把耳朵都挖下来,可淮如的声音无孔不入。很多声音很多图像在她脑袋里冒了出来,涌泉一般。
心底的堡垒彻底变成碎片。
她不记得啊。
怎么回事,怎么回事?
她把自己抱成团,缩在地上瑟瑟发抖,脑子里蓦然空了,想坠入无底的深渊,怎么办,怎么办,言格有危险了,怎么办?
淮如轻笑:“甄意,你想不想给言格报仇?”
甄意猛地一震,止了颤抖,止了疼痛。她僵硬地抬起头,仰望着淮如冷酷僵硬的脸,报仇?可一瞬间,她的脑子里只有一个声音,阴冷,仇恨:
“杀了她!”
甄意的电话没人接时,言格就已经意料到出事了。驾车赶去甄意公寓楼的路上,不安的感觉愈来愈强烈。

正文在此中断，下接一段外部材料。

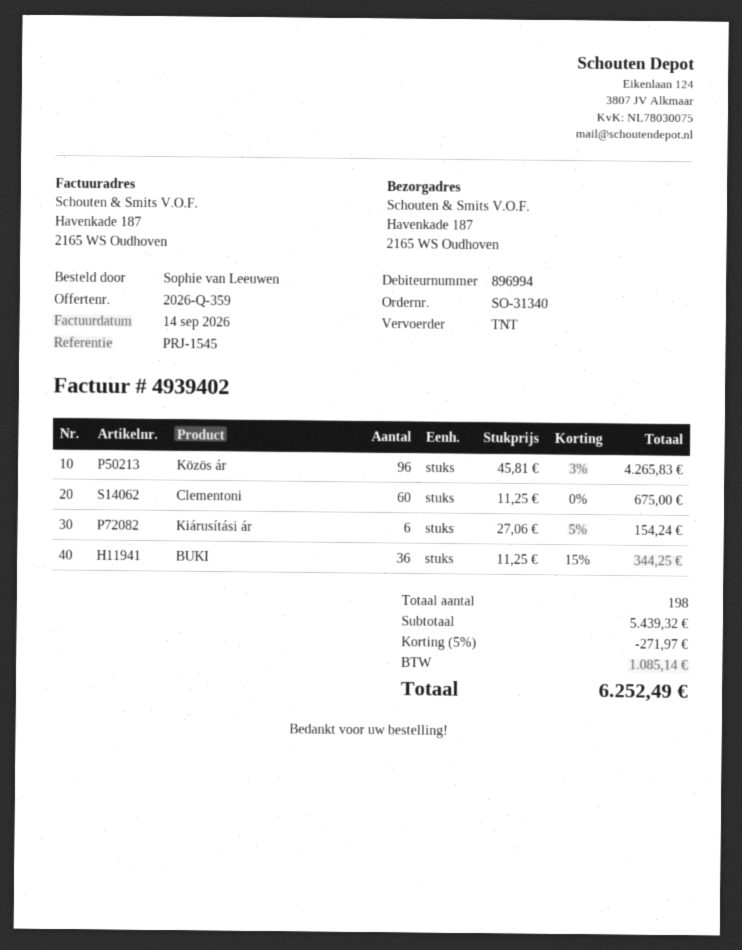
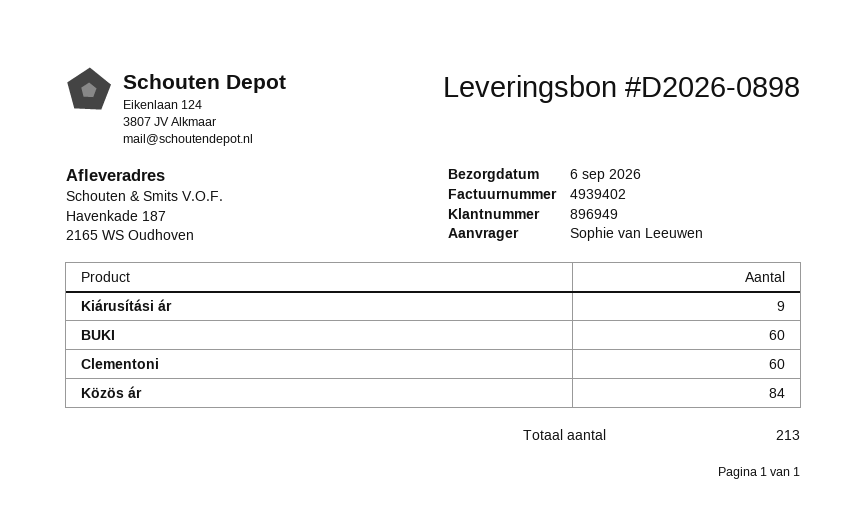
customer number: 896994 -> 896949
Közös ár: 96 -> 84
Kiárusítási ár: 6 -> 9
BUKI: 36 -> 60
total quantity: 198 -> 213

车停到林荫道边,看见公寓楼门口围着大量的人群,林荫道上黄叶飘飘,拐角那边传来救护车和警车的喧嚣。
言格心一沉,大步跑过去。
拨开人群,就见地上一滩血污,淮如睁着眼睛,手脚身体扭曲断裂,趴在地上。
他抬头,13楼上,甄意公寓的栏杆边,白色的窗帘在风中飞舞。
他转身要上楼,旁边的人在议论:
“她掉下来的时候尖叫了呢?”
“好像是从甄律师的窗口下来的。”
“有人看见这个人翻下来的时候,甄律师就在阳台的栏杆边。一直看着。”
“是的,我看见了,我抬头望的时候,她还在往下面看。”
“是她推她下来的吧?”
“应该是,听说她疯掉了。”
言格脚步一顿,回头,立刻寻找刚才说最后一句话的人:“谁说她疯掉了?她下楼了?”